04 May 2014, 00:36 #15

I can appreciate all the comments here regarding B.O.B. but one thing many people don't realize is that most of us don't have the time for the extensive research that folks like Mark Bando put in.  Doing so is a full time job and most of us leave it to the experts like Mark and we whole heartedly thank him for the extensive knowledge he shares. 
That being said what we do know is through books and movies so we tend to gravitate towards those story lines.  The success of B.O.B. brings many of us into the so called "fold" of WWII buffs.  The book was extremely easy to read and follow (which I cannot say is true about many WWII books, and I've read MANY) and the movie easy to watch.  Had I not read B.O.B. first I probably would not have ready the many books related to all things WWII that followed.  I was actually into early American history and Revolutionary War history until reading B.O.B.
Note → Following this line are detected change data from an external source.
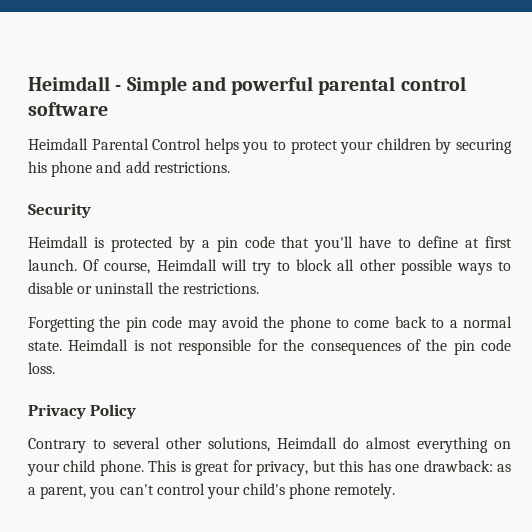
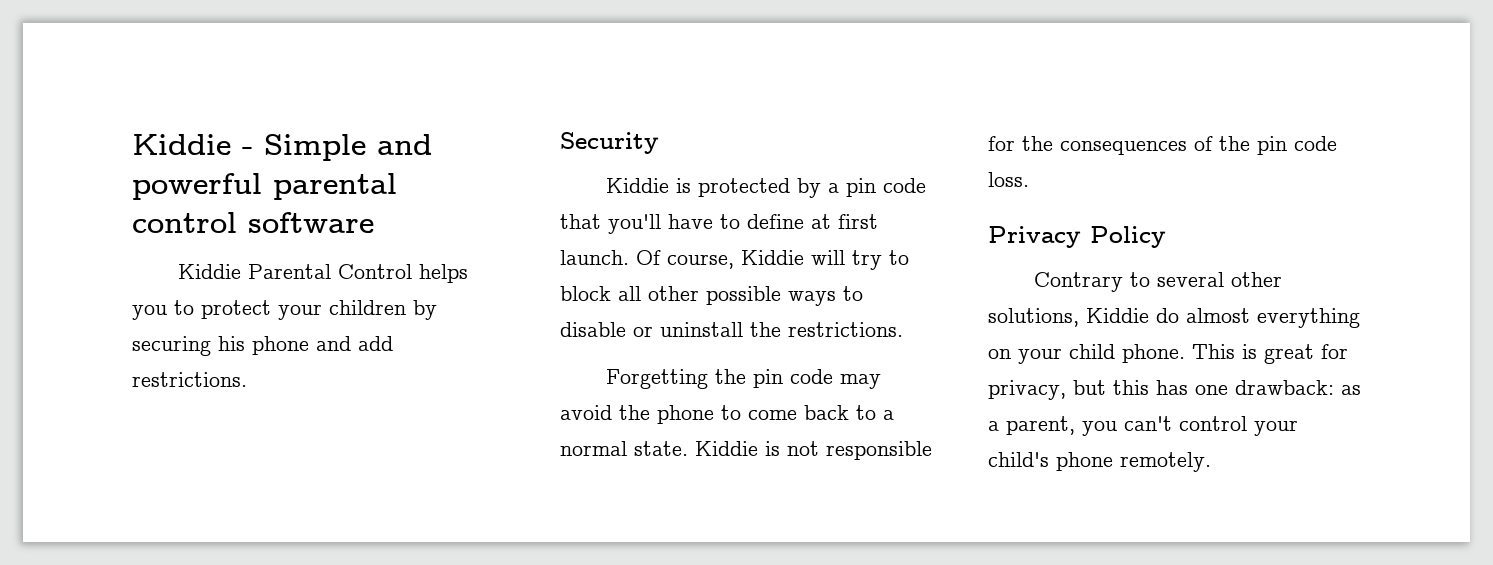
- Heimdall - Simple and powerful parental control software
+ Kiddie - Simple and powerful parental control software
- Heimdall Parental Control helps you to protect your children by securing his phone and add restrictions.
+ Kiddie Parental Control helps you to protect your children by securing his phone and add restrictions.
- Heimdall is protected by a pin code that you'll have to define at first launch.
+ Kiddie is protected by a pin code that you'll have to define at first launch.
- Of course, Heimdall will try to block all other possible ways to disable or uninstall the restrictions.
+ Of course, Kiddie will try to block all other possible ways to disable or uninstall the restrictions.
- Heimdall is not responsible for the consequences of the pin code loss.
+ Kiddie is not responsible for the consequences of the pin code loss.
- Contrary to several other solutions, Heimdall do almost everything on your child phone.
+ Contrary to several other solutions, Kiddie do almost everything on your child phone.

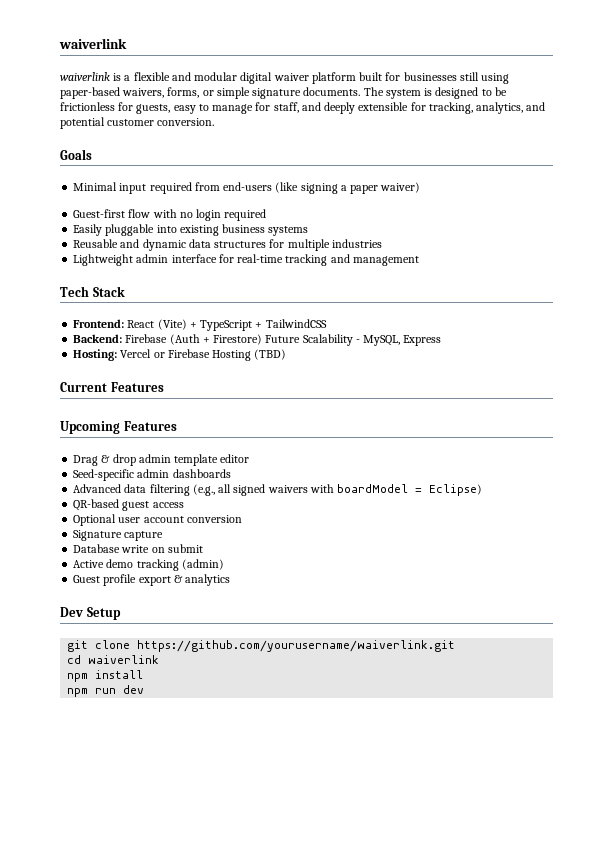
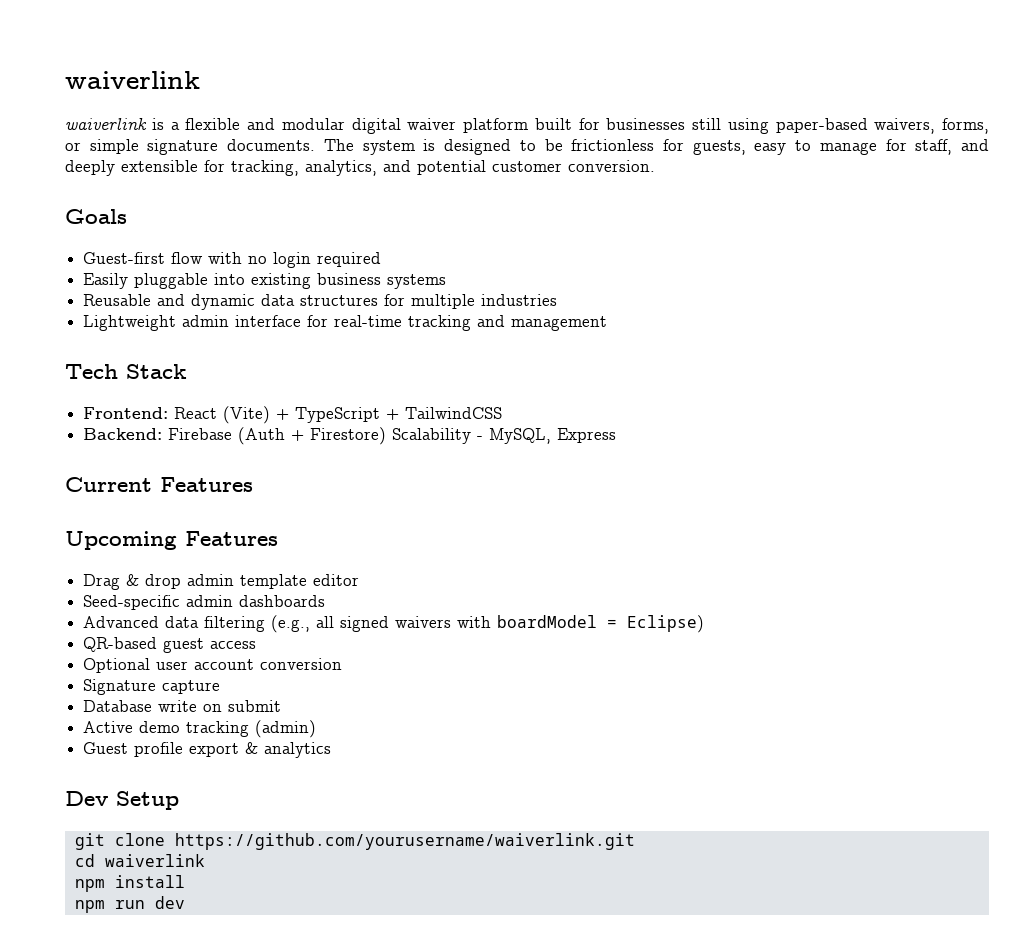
- Minimal input required from end-users (like signing a paper waiver)
- Backend: Firebase (Auth + Firestore) Future Scalability - MySQL, Express
+ Backend: Firebase (Auth + Firestore) Scalability - MySQL, Express
- Hosting: Vercel or Firebase Hosting (TBD)

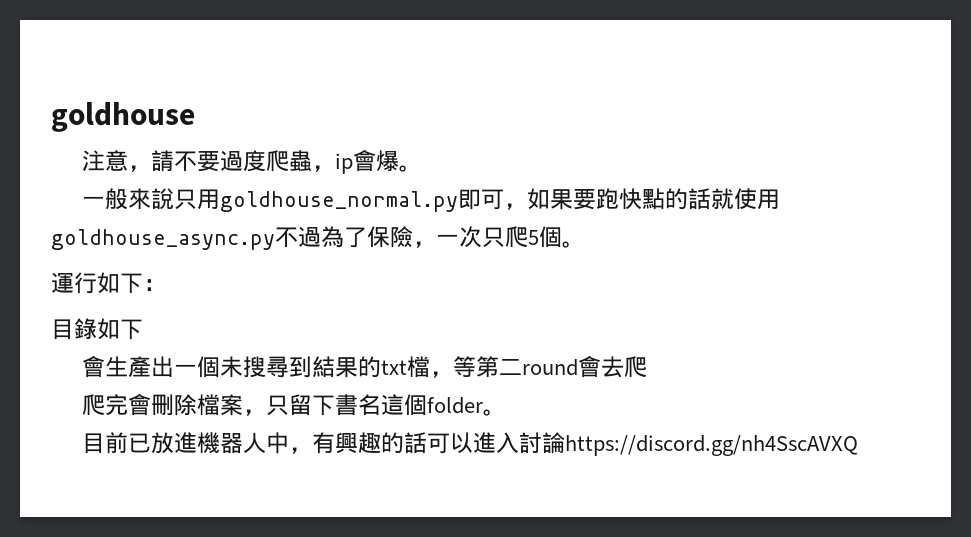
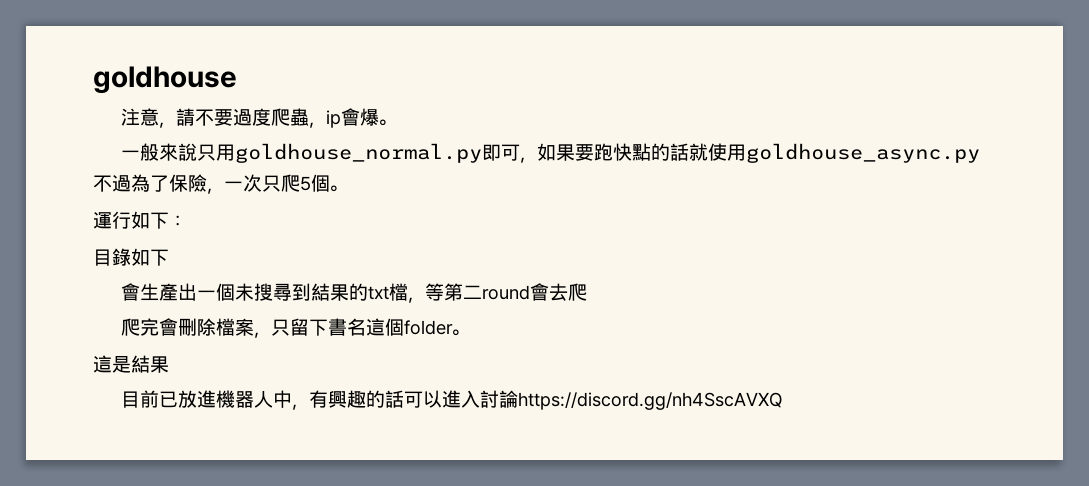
+ 這是結果

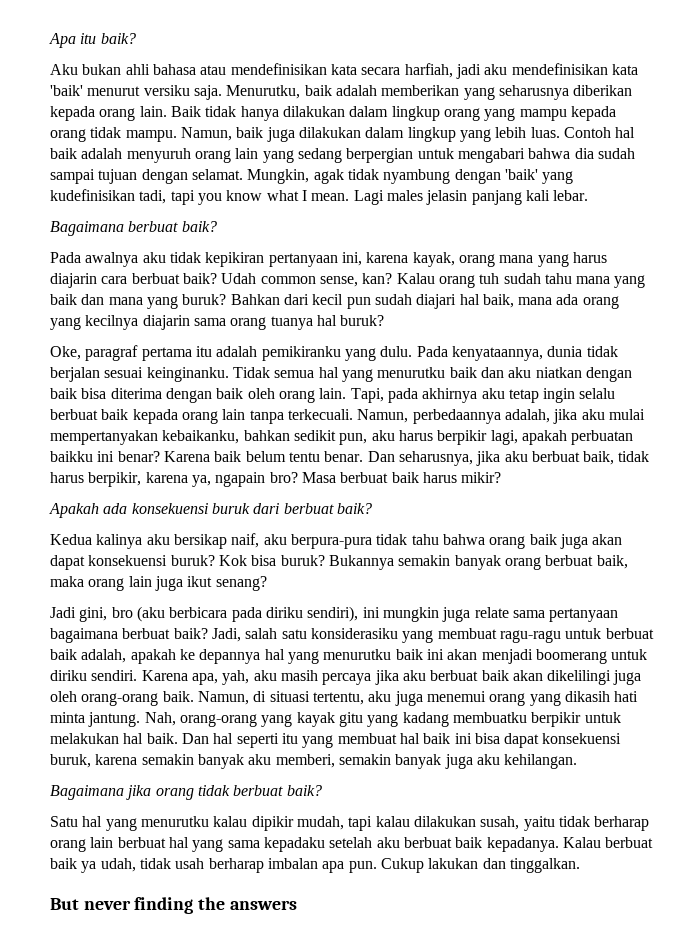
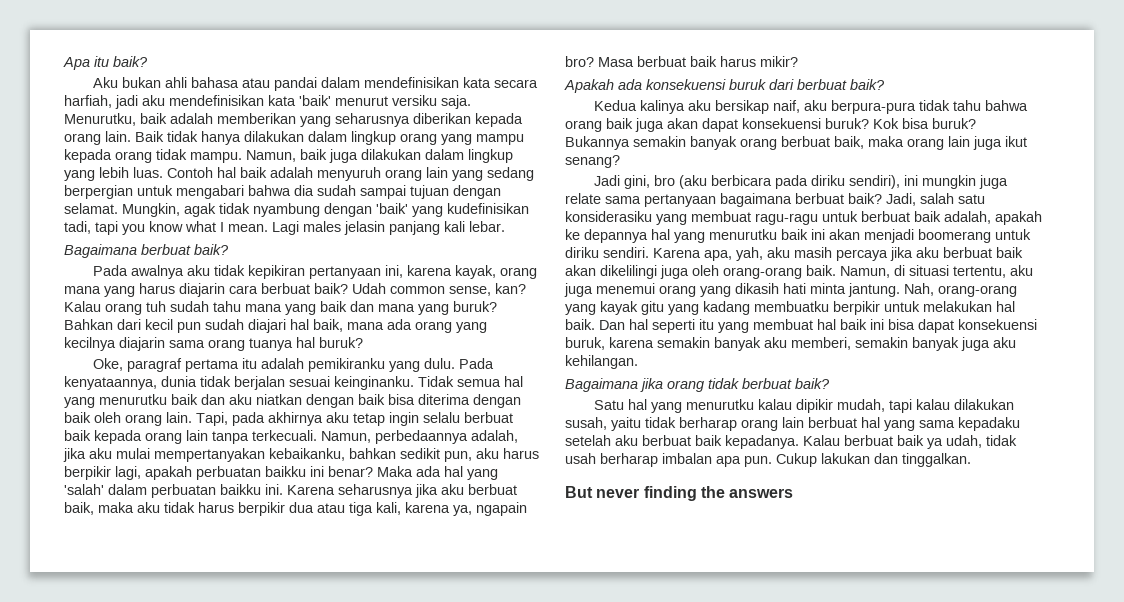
- Aku bukan ahli bahasa atau mendefinisikan kata secara harfiah, jadi aku mendefinisikan kata 'baik' menurut versiku saja.
+ Aku bukan ahli bahasa atau pandai dalam mendefinisikan kata secara harfiah, jadi aku mendefinisikan kata 'baik' menurut versiku saja.
- Karena baik belum tentu benar. Dan seharusnya, jika aku berbuat baik, tidak harus berpikir, karena ya, ngapain bro?
+ Maka ada hal yang 'salah' dalam perbuatan baikku ini. Karena seharusnya jika aku berbuat baik, maka aku tidak harus berpikir dua atau tiga kali, karena ya, ngapain bro?

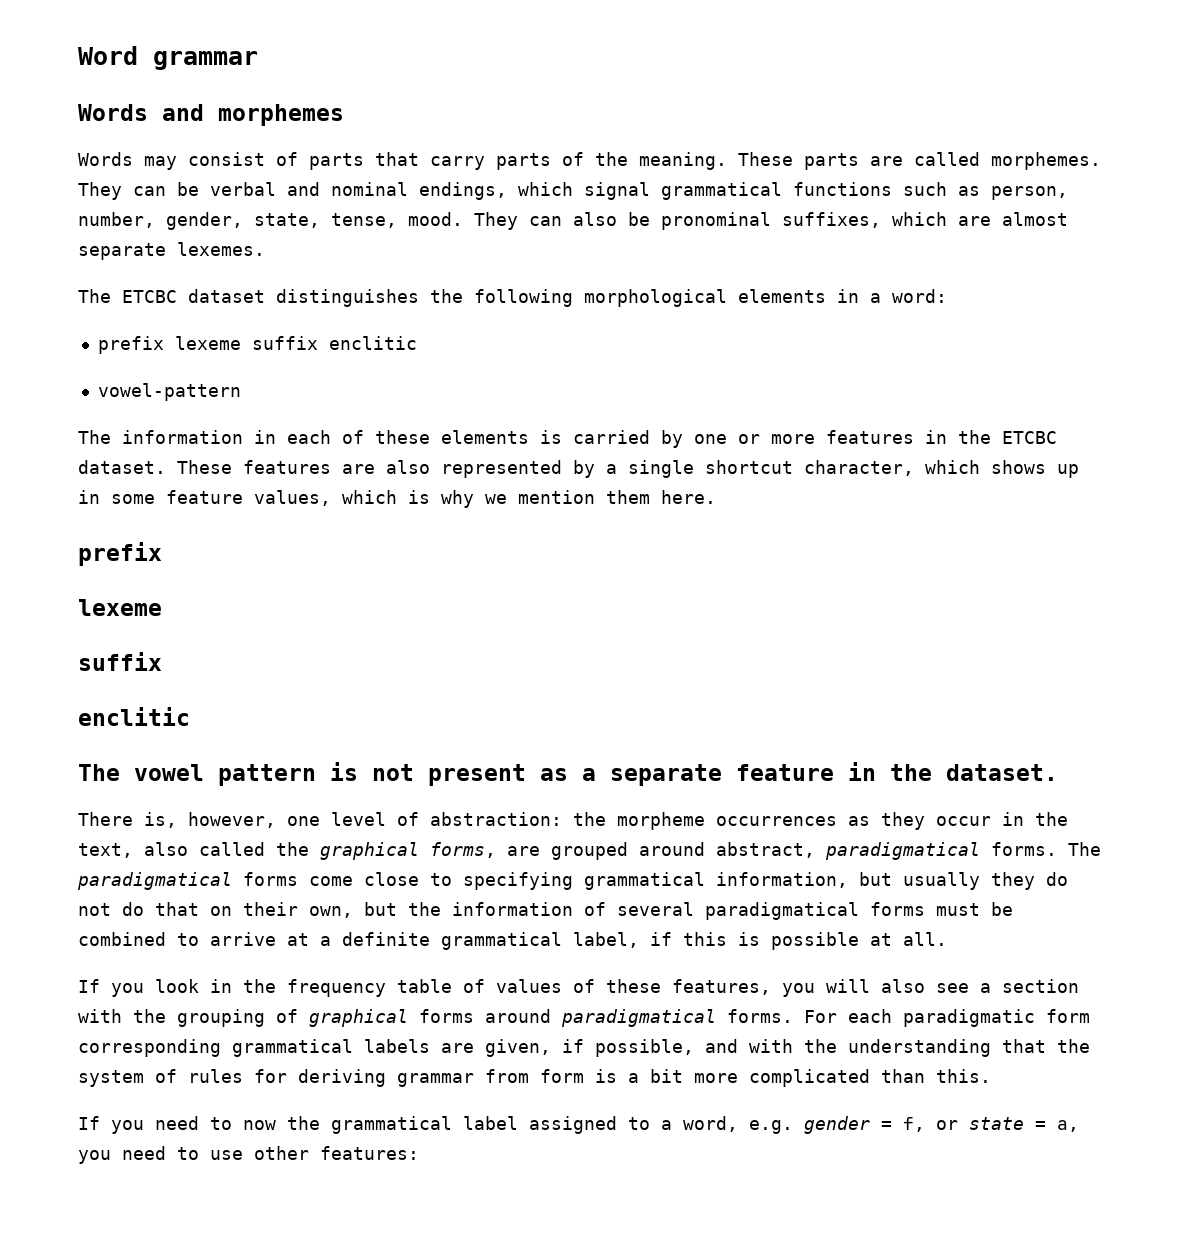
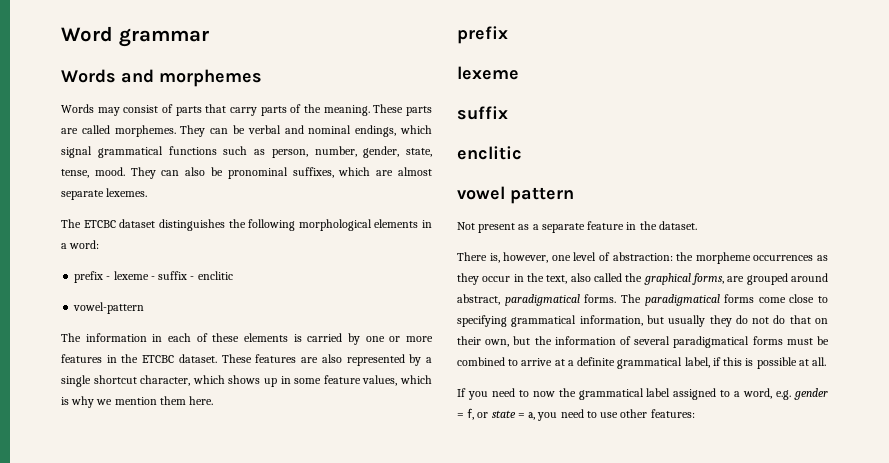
- prefix lexeme suffix enclitic
+ prefix - lexeme - suffix - enclitic
- The vowel pattern is not present as a separate feature in the dataset.
+ vowel pattern
+ Not present as a separate feature in the dataset.
- If you look in the frequency table of values of these features, you will also see a section with the grouping of graphical forms around paradigmatical forms. For each paradigmatic form corresponding grammatical labels are given, if possible, and with the understanding that the system of rules for deriving grammar from form is a bit more complicated than this.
I consider myself a "fan" of the book and mini-series and feel grateful for having met a couple of the men themselves.  But I certainly don't feel I am seeking any type of glory or recognition in that pursuit.  I have been fortunate to visit Normandy on two occassions, one being just last week, and have been witness to the locations of not only Easy Co. sites but also others such as Pt. du Hoc, Gold, Juno, and Sword beaches, Omaha and Utah beaches, Col. Coles bayonet charge location, and others.
The success of B.O.B. brings people like me into the family of those who learn to appreciate the Greatest Generation because we were exposed to their stories. 
I make no apologies for admiring the men of Easy Co. because it is through B.O.B. that I know their stories.  And it is what we know that we honor and admire.  The more books I read the more men I come to know and the more I come to recognize their contribution and sacrifice.  
But it began with B.O.B.  So if there is anything to take away from this it is that it introduced me to the "rest" of WWII history.  And I am grateful to Ambrose for that.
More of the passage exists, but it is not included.